Book that changed your life:

Every good book does in some way. I recall, when I was about 10, being astonished by Carl Sandburg's "Chicago." I couldn't make out that it was a poem since it wasn't the doggerel I was used to. In it, I discovered a dynamism in language that was fascinating and beautiful. I had composed poems before that moment, but then, a door opened to the complex wonder of language. Another impactful read was Huston Diehl's Dream Not of Other Worlds. It is about school segregation in the county I grew up in. It explained to me a lot about my parents.

Favorite line from a book:

"Welcome again, my children, to the communion of your race" is what the Devil says to Young Goodman Brown in the Hawthorne story. It is the way I greet my writing students. They don't always get the meaning.
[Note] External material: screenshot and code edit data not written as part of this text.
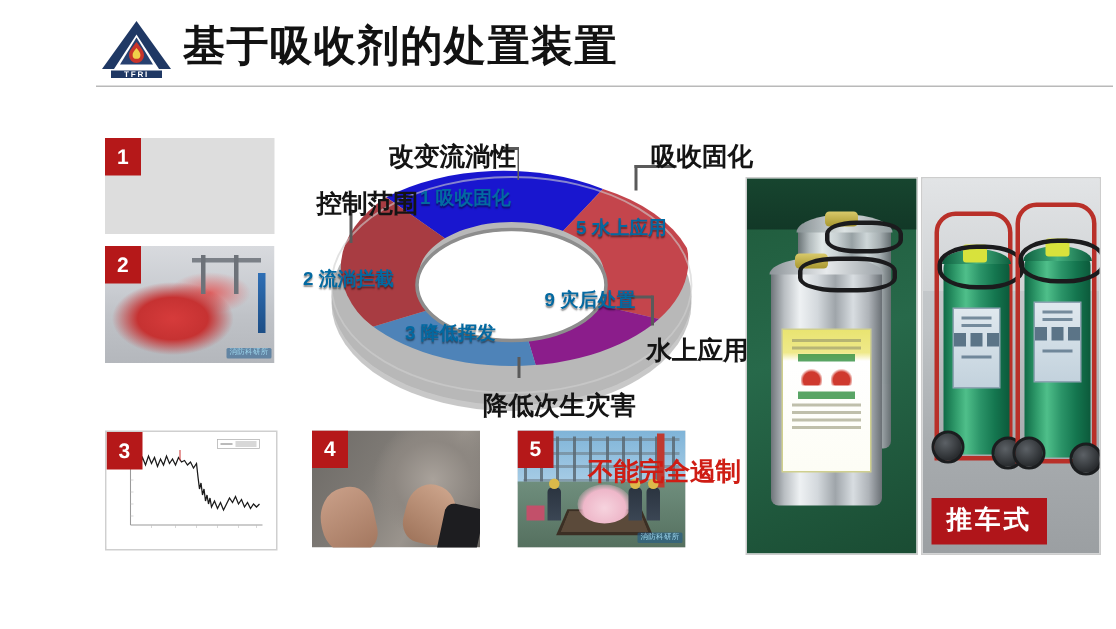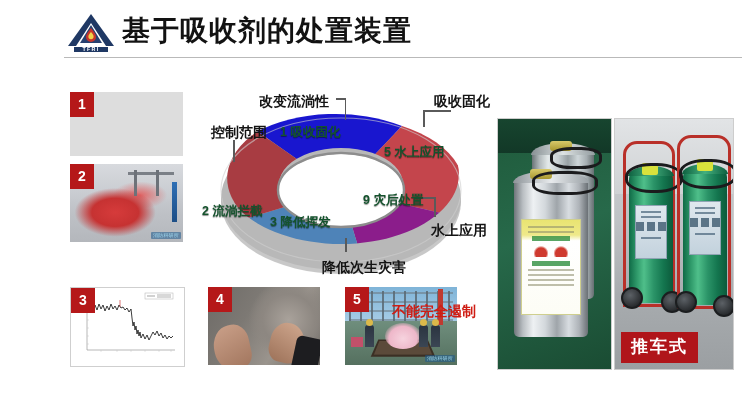--- a/index.html
+++ b/index.html
@@ -308,7 +308,7 @@
     position:absolute;
     color:#141414;
     font-weight:bold;
-    font-size:14px;
+    font-size:17px;
     white-space:nowrap;
     z-index:4;
   }

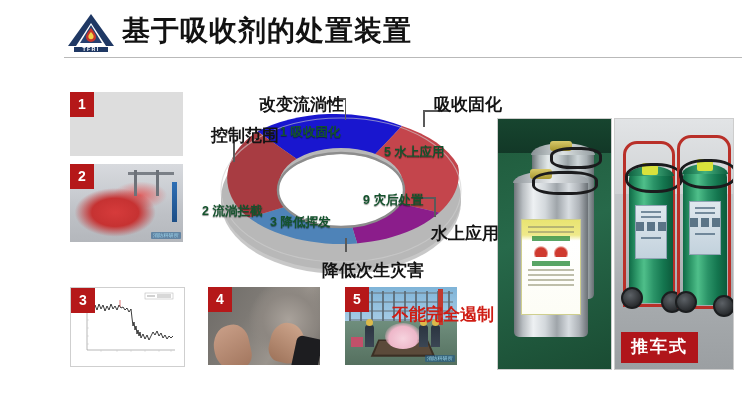--- a/index.html
+++ b/index.html
@@ -297,7 +297,7 @@
 
   .seg-label {
     position:absolute;
-    color:#14532d;
+    color:#0369a1;
     font-weight:bold;
     font-size:12.5px;
     white-space:nowrap;

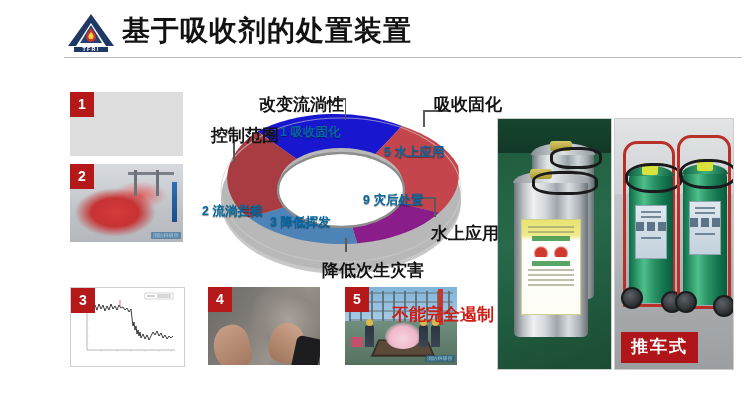--- a/index.html
+++ b/index.html
@@ -435,7 +435,7 @@
   </svg>
 
   <div class="seg-label" style="left:84px; top:38px;">1 吸收固化</div>
-  <div class="seg-label" style="left:6px; top:92px;margin-top:25px;">2 流淌拦截</div>
+  <div class="seg-label" style="left:6px; top:92px;">2 流淌拦截</div>
   <div class="seg-label" style="left:74px; top:128px;">3 降低挥发</div>
   <div class="seg-label" style="left:167px; top:106px;">9 灾后处置</div>
   <div class="seg-label" style="left:188px; top:58px;">5 水上应用</div>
Five books you'll never part with:

I have tried this kind of experiment when trying to downsize the bookshelf. It's an impossible thing to decide. One day I'll just get rid of them all and start over again. At this moment, I am thinking: Whitman's Leaves of Grass--it's great for reading out loud, sonorously. Burnham's Celestial Handbook--it's terribly out of date, but filled with interesting star facts. The Daybooks of Edward Weston--I read it like a psalter (though I keep it in the toilet). A book of Mark Rothko's paintings. And a tattered copy of the Colonial Williamsburg Official Guidebook--to remind me of my college days.

Book you most want to read again for the first time:

I think John Christopher's The White Mountains, the first in the Tripods trilogy. It was the first book I read in one sitting.

Topics are you most passionate about:

I take an interest in many things, but certain themes almost always bring tears to my eyes. One is social struggle. It's likely because I grew up in de facto segregation and witnessed its degradation on my family that any story, regardless of when or where, of social struggle gets my blood boiling. But I am also moved by stories of alienation. Especially stories about people who witness something extraordinary--an epiphany, a UFO, a ghost--that sets them apart from their communities. Such stories remind me that the universe is a mysterious place and each of us is on a personal adventure in it.